In the shop, day in, day out, he hands me a wrench with an unceasing confidence as we work arm-deep in a salt-flat-crusted engine. At home, he makes stew that’s as close to Grandma’s as he can get it. He calls to check in on my siblings; he asks after my brother’s duties, my sister’s classes. He knows that I steal his old shirts to wear, so he has started leaving them outside my bedroom door with little fanfare. The quiet that envelops these moments is not a condemnation or an ending; I have nothing to fear. This is simply how he loves me. Staring up into the ocean-sky, I feel like I can see this more clearly than ever.

This, what I am, what I’ll be, what I’ve been, it doesn’t have to damn me to hell and back. I’ve long cut my teeth on what the end of the world means. For God’s sake, I live down the road from Death Valley. I know what that looks like. I’d like to imagine, staring into my bathroom mirror in private, and walking around out there in the world, that I am a beginning, that I am what I want to look like. 

So, I settle something with myself. I come to an accord, hugging my knees to my chest, butt burning from sun-superheated brick. I make a bargain worthy of Jehovah in Noah’s visions of the Flood: I go to find the river I need as Mastamho said I should, and I try to follow the gift given in my dreams. I’m going to bind my chest, I’m going to cure my wounds, I’m going to drink water and change my name and become my dream.

I tell this to the scorpion. It waddles away on many legs, totally unaware of the sea-change going on inside my head. That’s fine, I say to myself, I know what I’m going to do.

….

“There, that’s fine,” Nurse Zach says as he draws some blood from my arm. He presses a scrap of gauze to my sandy skin in a way that is forceful but strangely loving. Beneath my shirt, my binder is also pressed tight to my chest, pulling close with every breath; its overlaid presence keys me into the moment and keeps me from slipping back into memories better left alone. Here and now, Zach carefully rests my hand over the gauze so I can apply pressure while he fetches a band-aid.

Doctor Rosen claps his hands together, “Alright! So, you’re clear on all the side-effects of T-therapy, both good and possibly bad.”

He nods his head at the collection of pamphlets sitting in my lap and then continues on, spinning from foot to foot on the stool, “Of course, if anything starts happening that you don’t like or didn’t expect, then let us know as soon as possible so we can adjust accordingly. Many patients report acne, as well as bouts of hair growth or hair loss. There will also likely be emotional shifts that you aren’t used to. All of this is normal but worth noting.” 

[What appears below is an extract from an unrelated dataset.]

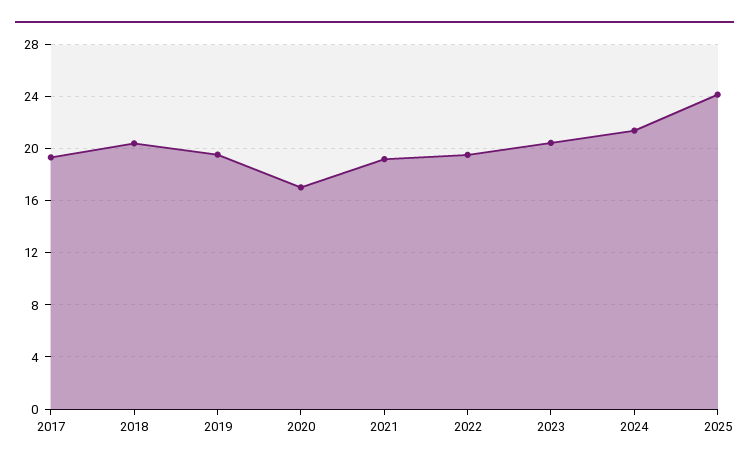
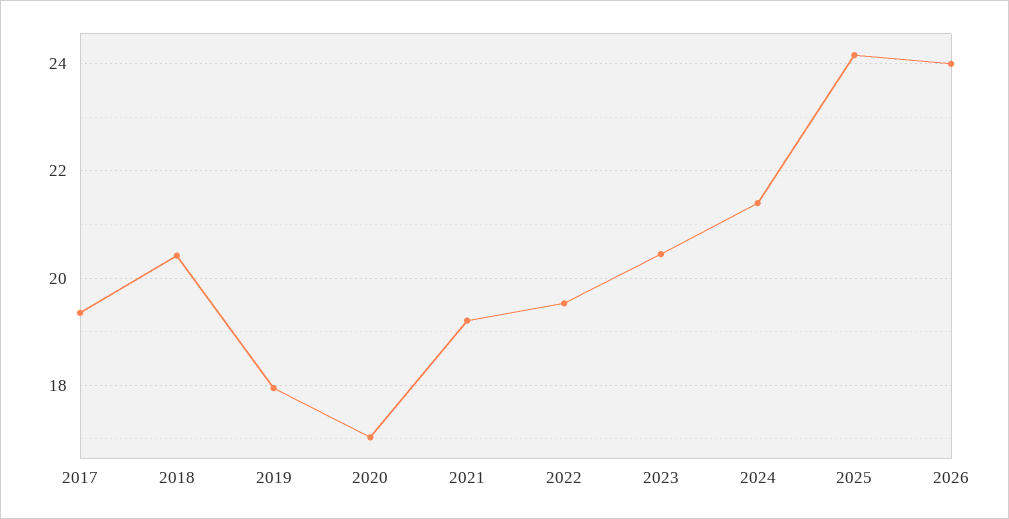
2019: 19.5 -> 18
2026: none -> 24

Here, he stops twisting around and pauses, looking considerate. Then, he startles out of that and snaps his fingers at me. He speaks like he’s stumbled onto a revelatory metaphor, “It’s like your body is going through a second puberty; the first one was a tidal wave of change that your body had to deal with, so this one is going to be much the same. Things will transform in ways that even I can’t predict.”

I smile wide at Doctor Rosen’s words, more comfortable in this room than I have been for the entire appointment. He has no idea that he just hit the nail on its head for me, so he quirks his head at my brightened look, bushy eyebrows furrowing. 

“Good,” I reply resolutely, hoping that my conviction will reassure Doctor Rosen about my sanity in spite of the out-of-nowhere turnabout. 

“That’s very good,” I repeat more quietly, still affixed with a slight grin. I cast my eyes down to watch my fingers worry the edge of the band-aid at my elbow. 

Doctor Rosen lets out a pleased harrumph before rising to walk to the door. Zach follows him before he turns back to me where I sit on hospital white paper linen, and asks, kindly and quietly, “Should I put a new name into our records?”

I look up at them, the doctor and the nurse, and am struck by how their eyes hold just a touch of ocean-sky. 

My grin widens, and my mouth opens to fill the desert with sound.